- Opening Delimiter -
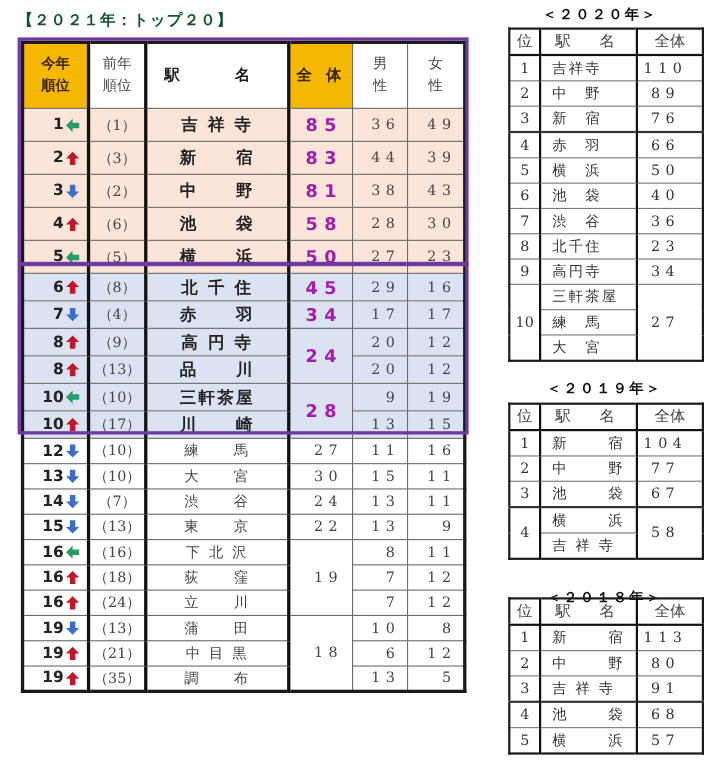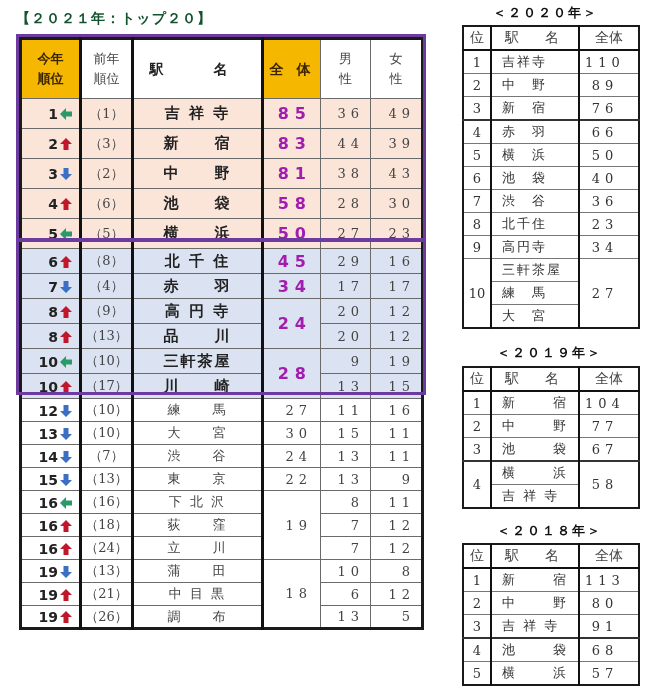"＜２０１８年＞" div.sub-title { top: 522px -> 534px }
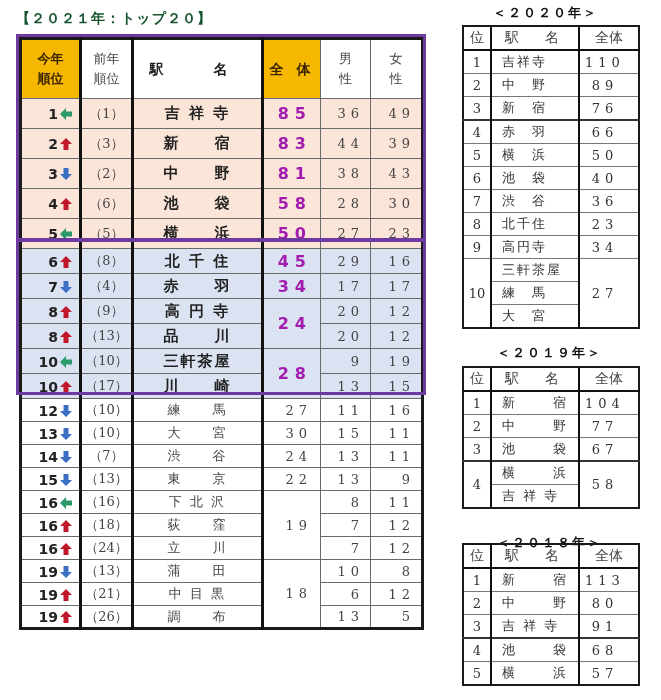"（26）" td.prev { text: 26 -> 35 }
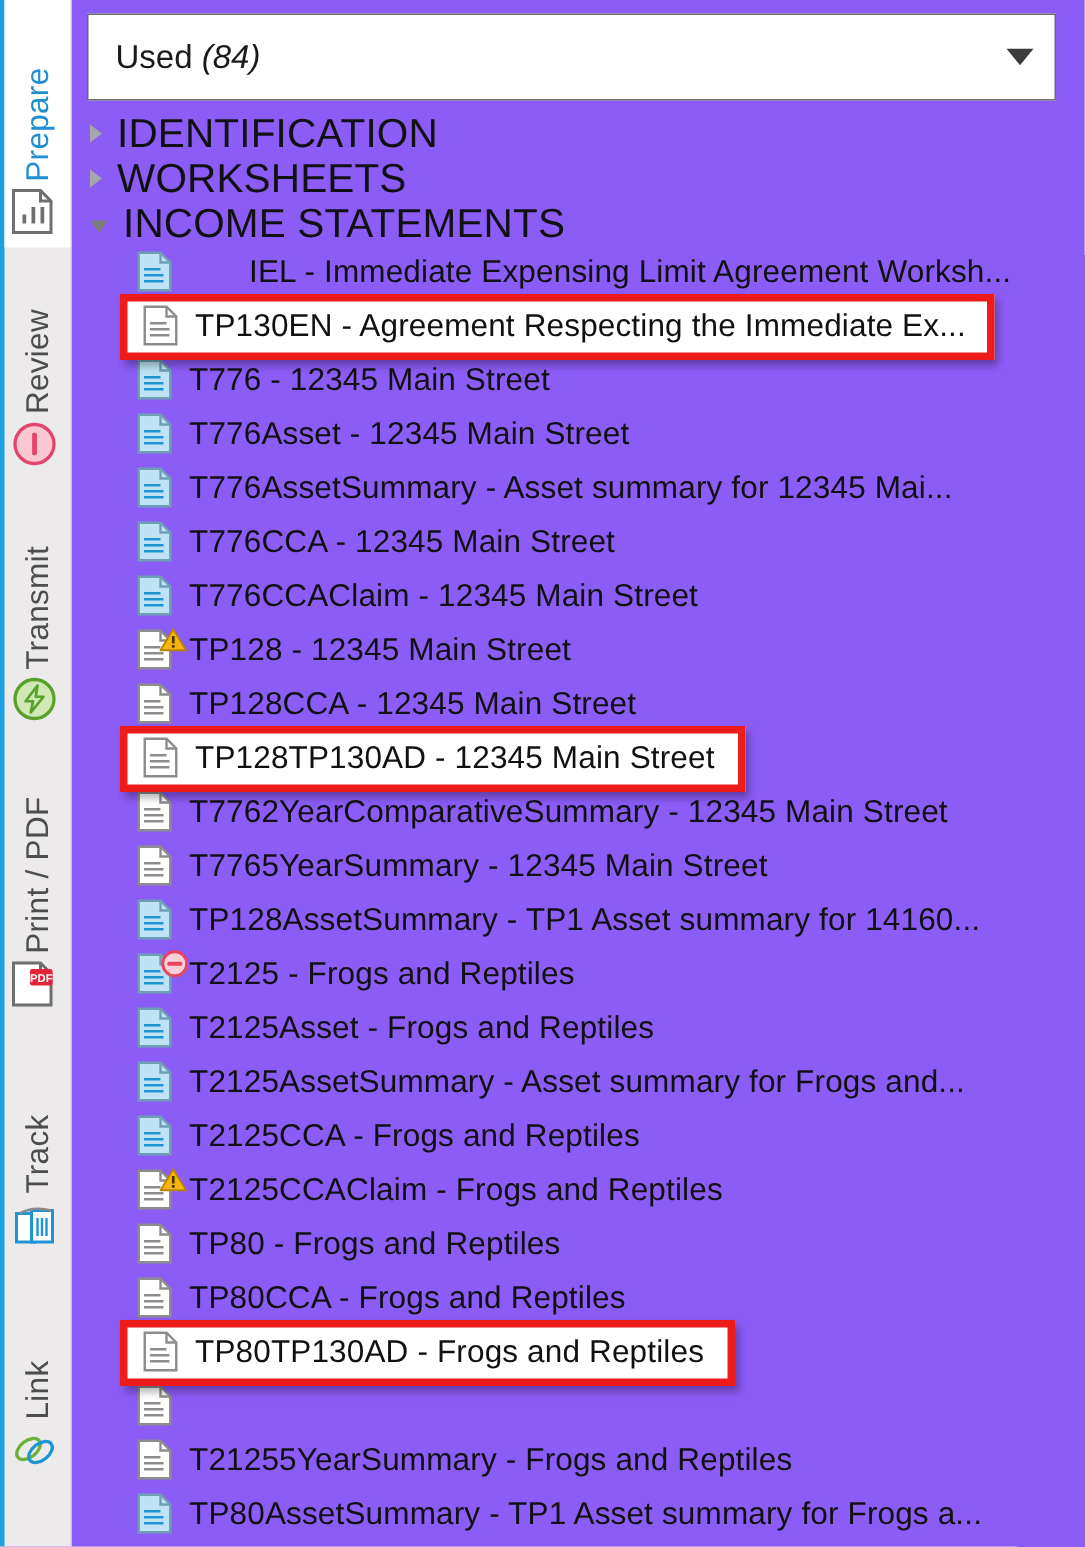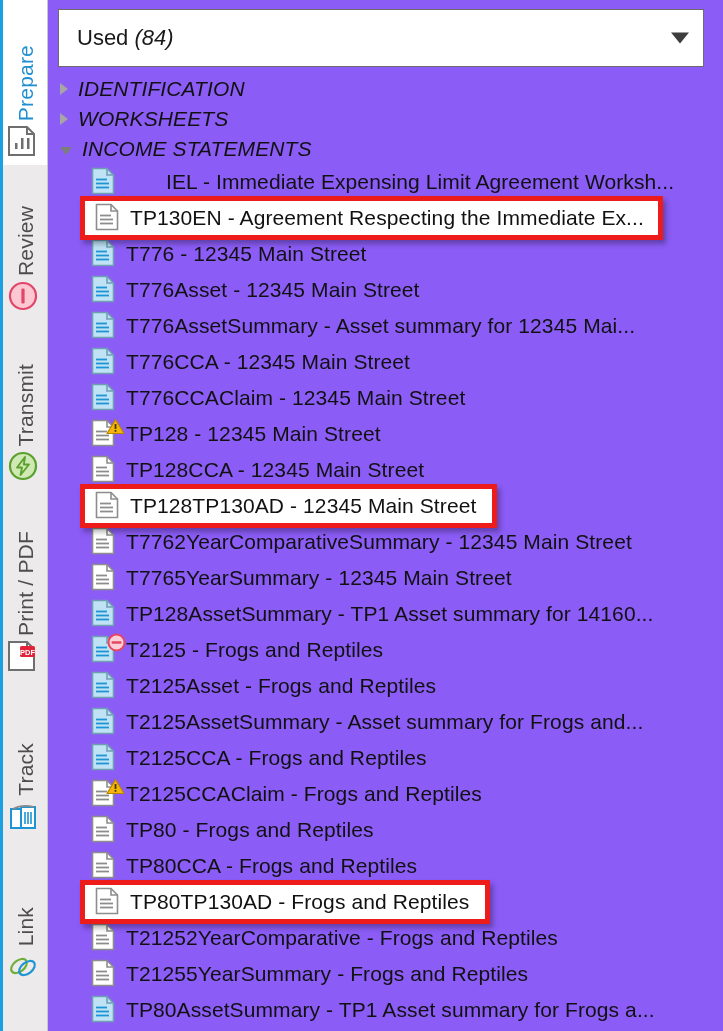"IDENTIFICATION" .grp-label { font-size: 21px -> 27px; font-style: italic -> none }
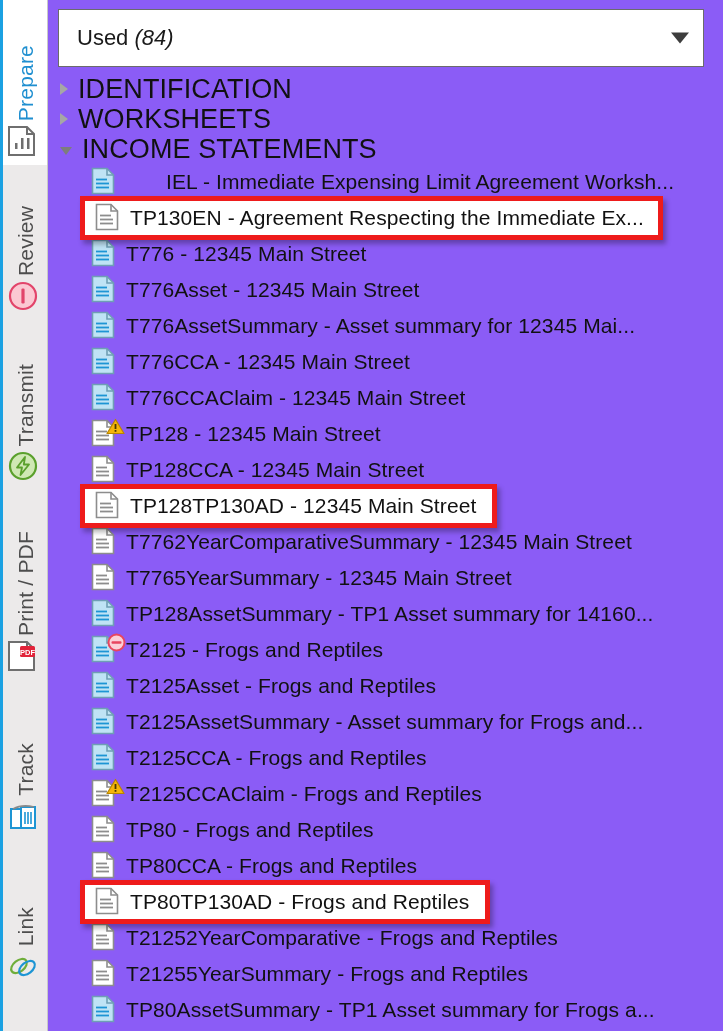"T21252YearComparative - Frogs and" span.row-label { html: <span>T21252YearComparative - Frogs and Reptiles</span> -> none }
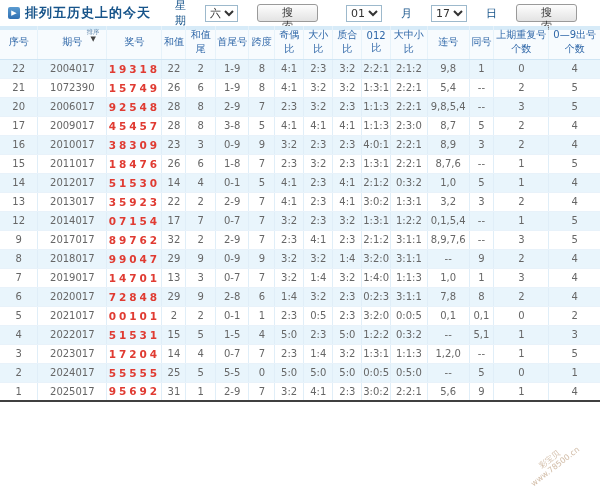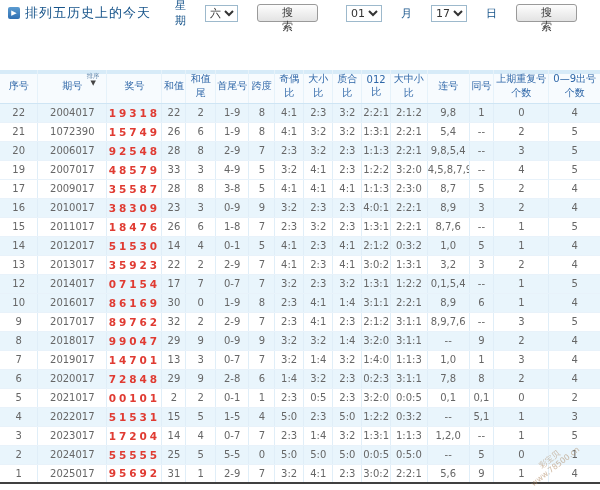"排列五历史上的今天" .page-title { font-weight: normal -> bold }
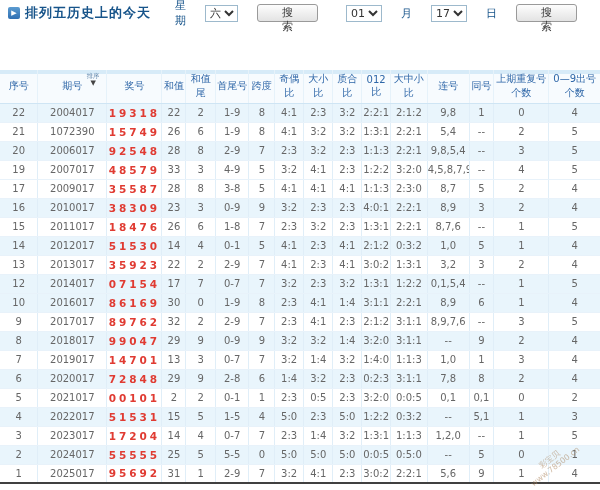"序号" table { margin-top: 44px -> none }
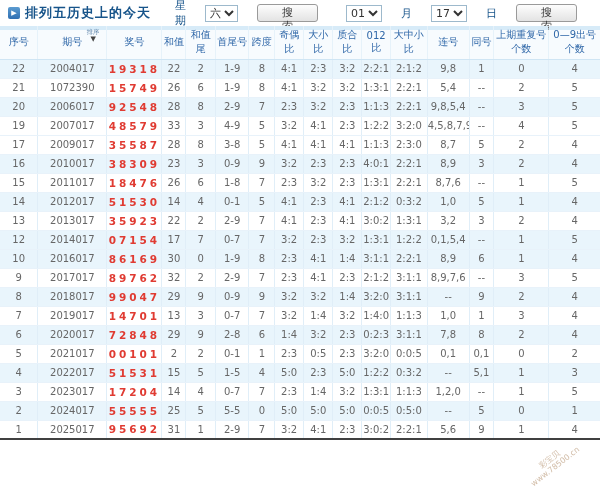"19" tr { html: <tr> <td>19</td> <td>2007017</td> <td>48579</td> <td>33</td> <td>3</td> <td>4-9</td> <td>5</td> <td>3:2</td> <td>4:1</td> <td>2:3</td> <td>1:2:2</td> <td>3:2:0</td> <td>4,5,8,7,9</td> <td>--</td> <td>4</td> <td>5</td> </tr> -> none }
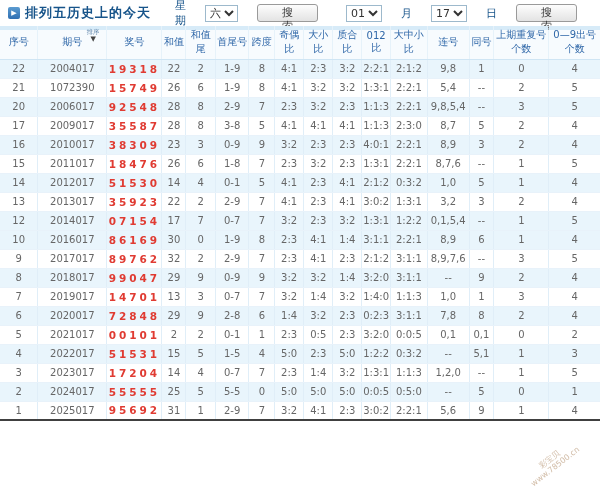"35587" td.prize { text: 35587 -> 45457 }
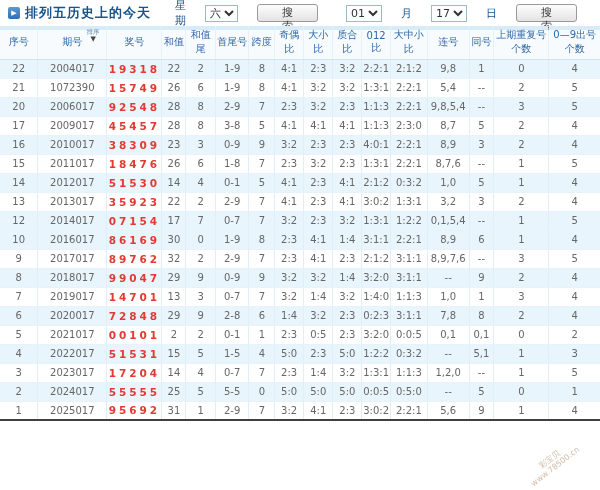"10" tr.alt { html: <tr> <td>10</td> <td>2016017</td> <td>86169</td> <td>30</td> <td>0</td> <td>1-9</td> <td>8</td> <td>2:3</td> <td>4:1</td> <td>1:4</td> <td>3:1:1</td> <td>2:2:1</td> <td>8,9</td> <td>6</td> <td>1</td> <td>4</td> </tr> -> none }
- Closing Delimiter -
◆ **TASK DIRECTIONS**:
Emit the lines of the material exactly, from its first line to the line containing "html: <tr> <td>19</td>", inclusive; leave every picture out.

◆ **RESPONSE TO THE EXERCISE**:
"＜２０１８年＞" div.sub-title { top: 522px -> 534px }
"（26）" td.prev { text: 26 -> 35 }
"IDENTIFICATION" .grp-label { font-size: 21px -> 27px; font-style: italic -> none }
"T21252YearComparative - Frogs and" span.row-label { html: <span>T21252YearComparative - Frogs and Reptiles</span> -> none }
"排列五历史上的今天" .page-title { font-weight: normal -> bold }
"序号" table { margin-top: 44px -> none }
"19" tr { html: <tr> <td>19</td> <td>2007017</td> <td>48579</td> <td>33</td> <td>3</td> <td>4-9</td> <td>5</td> <td>3:2</td> <td>4:1</td> <td>2:3</td> <td>1:2:2</td> <td>3:2:0</td> <td>4,5,8,7,9</td> <td>--</td> <td>4</td> <td>5</td> </tr> -> none }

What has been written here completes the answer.